Recent publication: ‘New Heavens and a New Earth: The Jewish Reception of Copernican Thought’

newheavens

Published in 2013, New Heavens and a New Earth: The Jewish Reception of Copernican Thought, by Jeremy Brown (Oxford University Press) is described as the “first comprehensive examination of the Jewish reception of Copernican thought,” spanning four centuries of Jewish commentary on the Copernican model. In his research, Brown also demonstrates the ways in which religions tend to evolve to make room for new scientific findings, however threatening they may have initially appeared to be.

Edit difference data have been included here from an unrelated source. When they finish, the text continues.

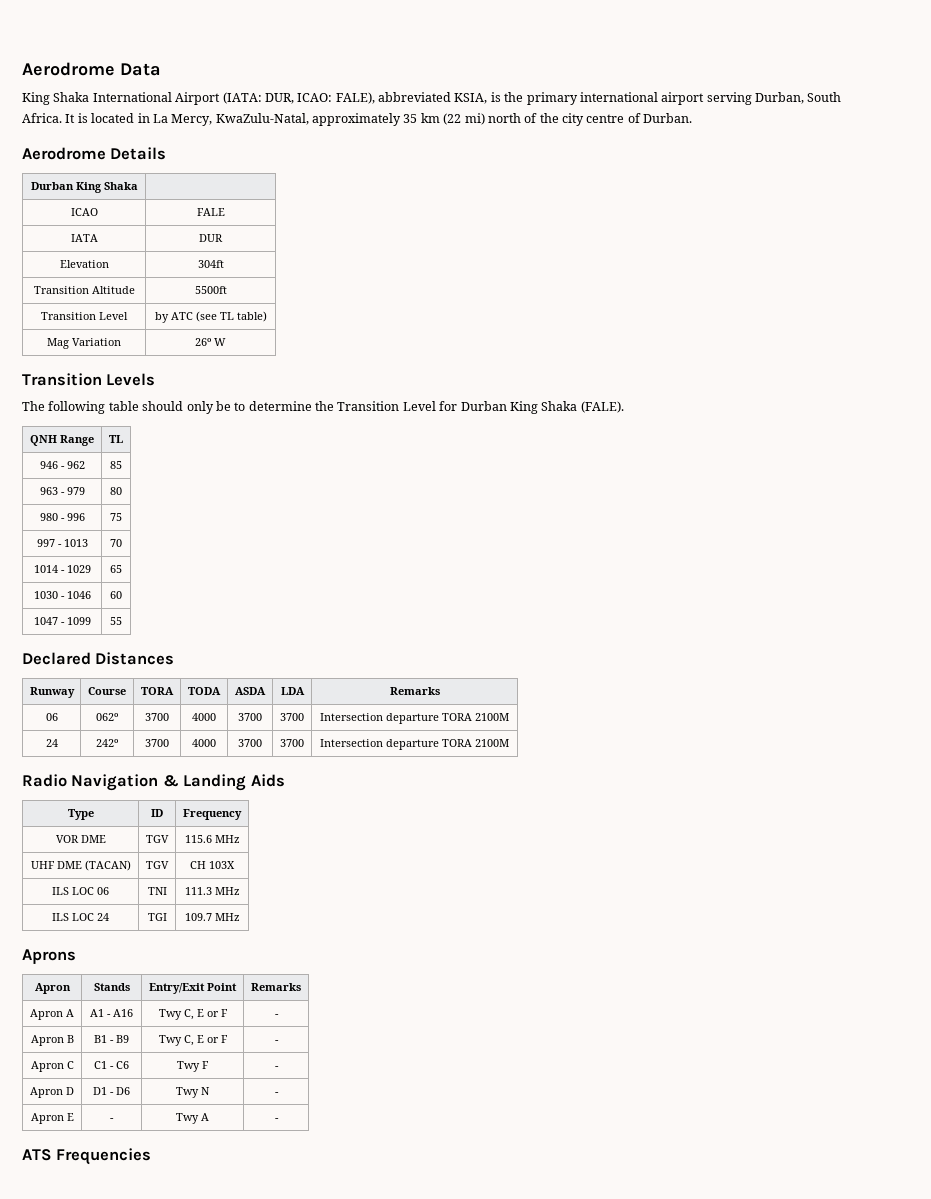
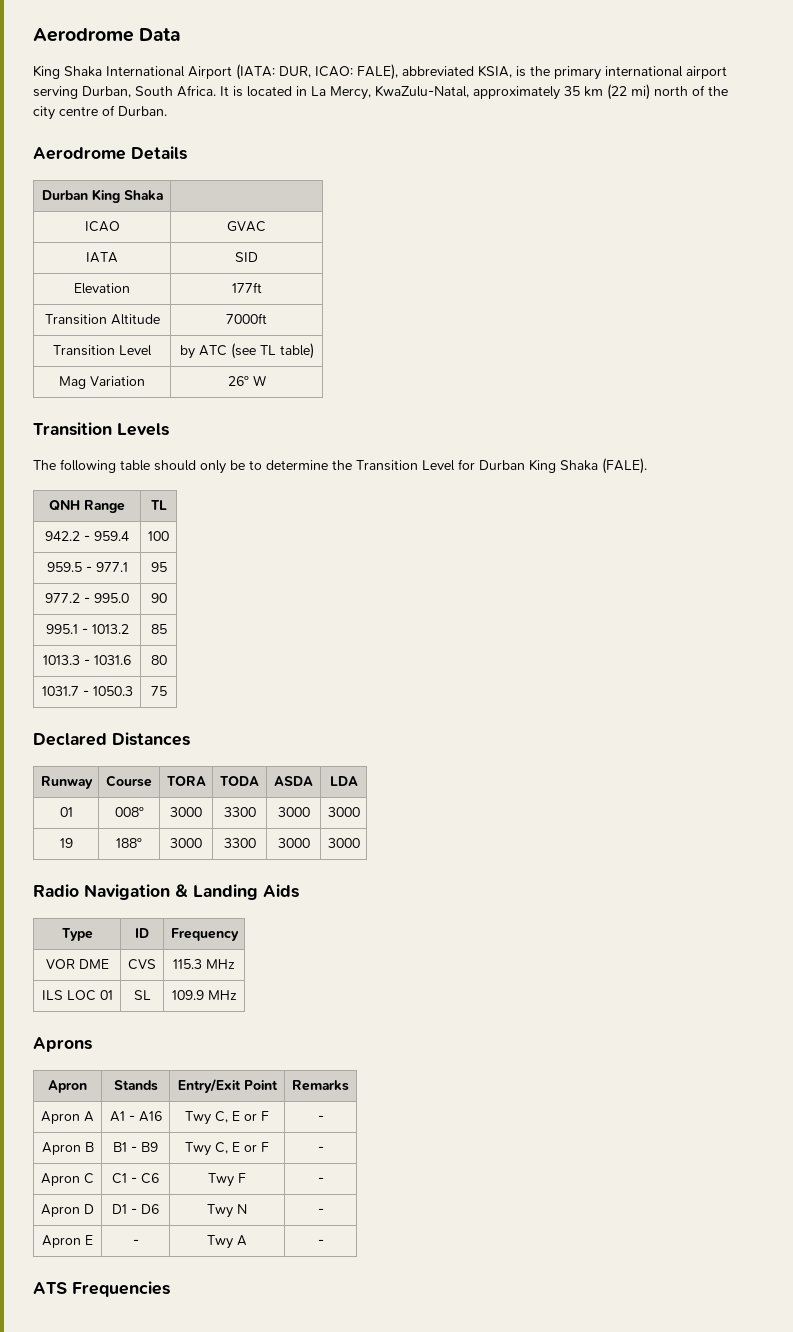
- ICAO | FALE
+ ICAO | GVAC
- IATA | DUR
+ IATA | SID
- Elevation | 304ft
+ Elevation | 177ft
- Transition Altitude | 5500ft
+ Transition Altitude | 7000ft
- 946 - 962 | 85
- 963 - 979 | 80
- 980 - 996 | 75
- 997 - 1013 | 70
- 1014 - 1029 | 65
- 1030 - 1046 | 60
- 1047 - 1099 | 55
+ 942.2 - 959.4 | 100
+ 959.5 - 977.1 | 95
+ 977.2 - 995.0 | 90
+ 995.1 - 1013.2 | 85
+ 1013.3 - 1031.6 | 80
+ 1031.7 - 1050.3 | 75
- Runway | Course | TORA | TODA | ASDA | LDA | Remarks
- 06 | 062º | 3700 | 4000 | 3700 | 3700 | Intersection departure TORA 2100M
- 24 | 242º | 3700 | 4000 | 3700 | 3700 | Intersection departure TORA 2100M
+ Runway | Course | TORA | TODA | ASDA | LDA
+ 01 | 008º | 3000 | 3300 | 3000 | 3000
+ 19 | 188º | 3000 | 3300 | 3000 | 3000
- VOR DME | TGV | 115.6 MHz
- UHF DME (TACAN) | TGV | CH 103X
- ILS LOC 06 | TNI | 111.3 MHz
+ VOR DME | CVS | 115.3 MHz
- ILS LOC 24 | TGI | 109.7 MHz
+ ILS LOC 01 | SL | 109.9 MHz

Here is the table of contents:

Introduction
Chapter 1 – Nicolas Copernicus and His Revolution
Chapter 2 – The Talmudic View of the Universe
Chapter 3 – David Gans and the First Mention of Copernicus in Hebrew Literature
Chapter 4 – The First Jewish Copernican: Rabbi Joseph Solomon Delmedigo
Chapter 5 – ”Copernicus Is the Son of Satan.” The First Jewish Rejections of Copernicus
Chapter 6 – David Nieto and Copernicanism in London
Chapter 7 – The Jewish Encyclopedias
Chapter 8 – The Eighteenth Century. Jews and Copernicus in the Newtonian Era
Chapter 9 – ”I Have Written a Book For the Young People.” David Friesenhausen’s Mosdot Tevel
Chapter 10 – The Nineteenth Century: Copernicus Without Hesitation
Chapter 11 – ”Let Copernicus and a Thousand Like Him Be Removed From the World.” Reuven Landau’s Rejection
Chapter 12 – The Modern Period
Chapter 13 – Relativity and Contemporary Jewish Geocentrists
Chapter 14 – Conclusions
Appendix
Bibliography

If any of my readers happen to pick this up, I’d welcome your comments here. Happy new year to all!